* GOAL OF THE EXERCISE: Find the word "compose" in the listing below, then return every line it appears in.

* MATERIAL PROVIDED:

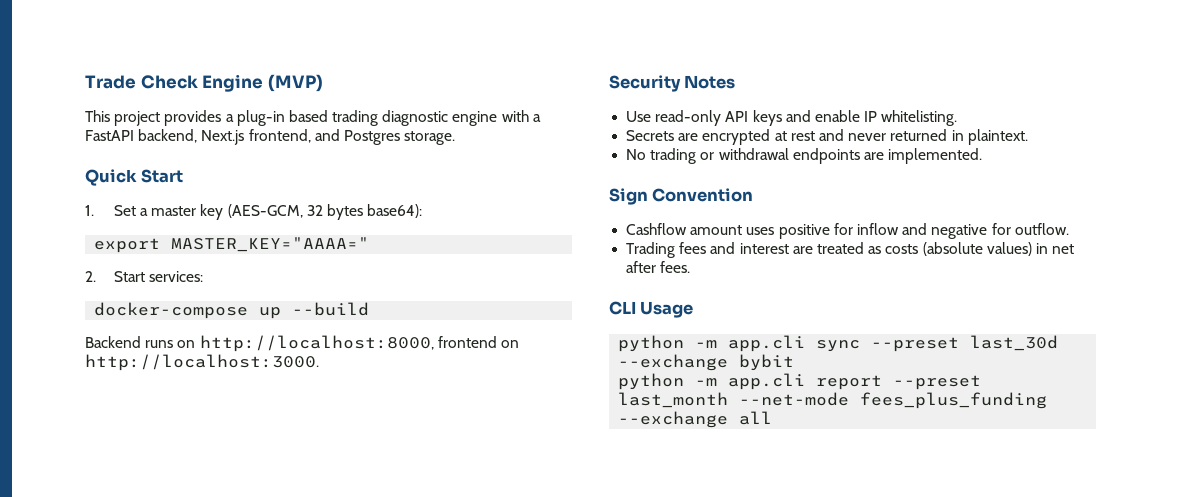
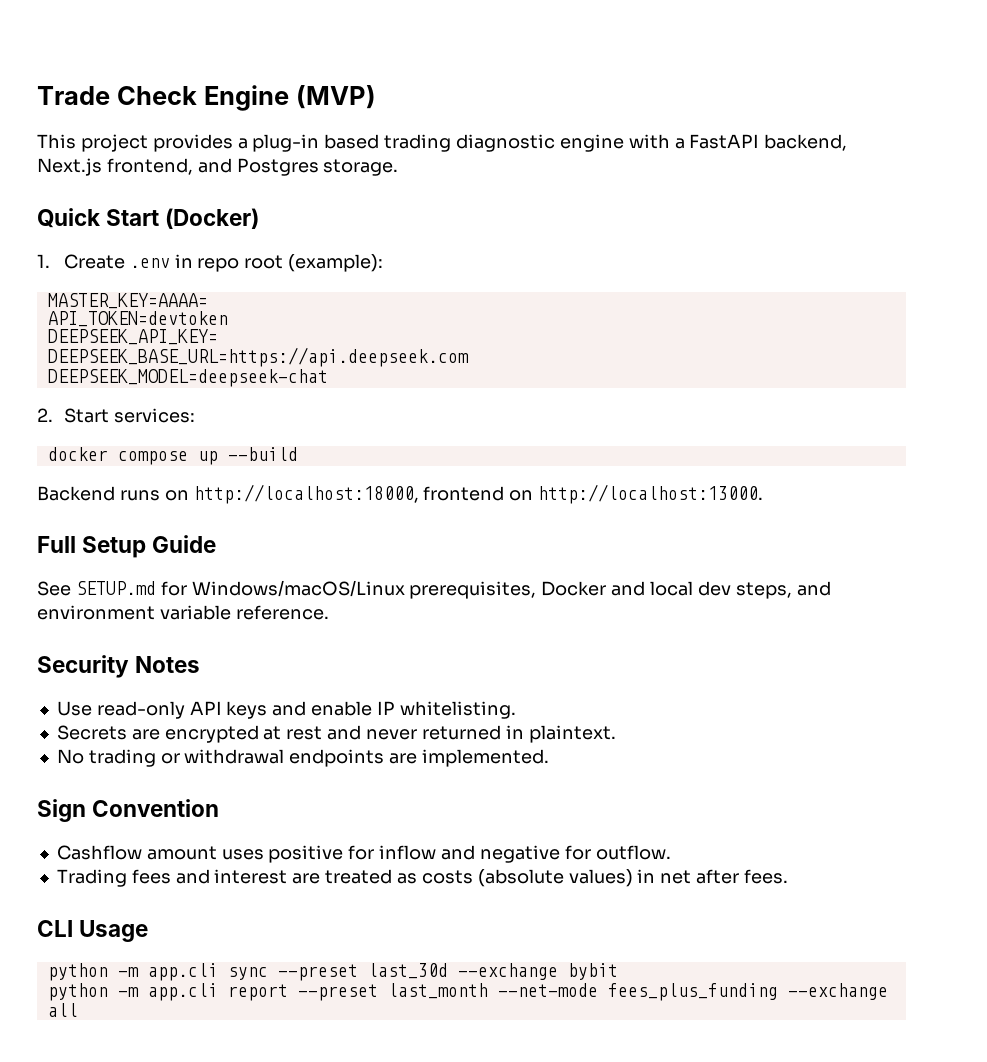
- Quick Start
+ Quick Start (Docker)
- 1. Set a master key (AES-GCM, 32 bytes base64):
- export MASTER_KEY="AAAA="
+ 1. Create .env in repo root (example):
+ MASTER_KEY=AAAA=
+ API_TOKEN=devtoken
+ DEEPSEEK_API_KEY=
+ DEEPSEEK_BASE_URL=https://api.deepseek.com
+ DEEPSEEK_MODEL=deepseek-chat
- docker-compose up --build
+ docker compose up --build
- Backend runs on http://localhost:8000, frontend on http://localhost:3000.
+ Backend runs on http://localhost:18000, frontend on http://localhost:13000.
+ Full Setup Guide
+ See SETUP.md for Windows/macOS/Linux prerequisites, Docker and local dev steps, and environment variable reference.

* RESPONSE AREA:
- docker-compose up --build
+ docker compose up --build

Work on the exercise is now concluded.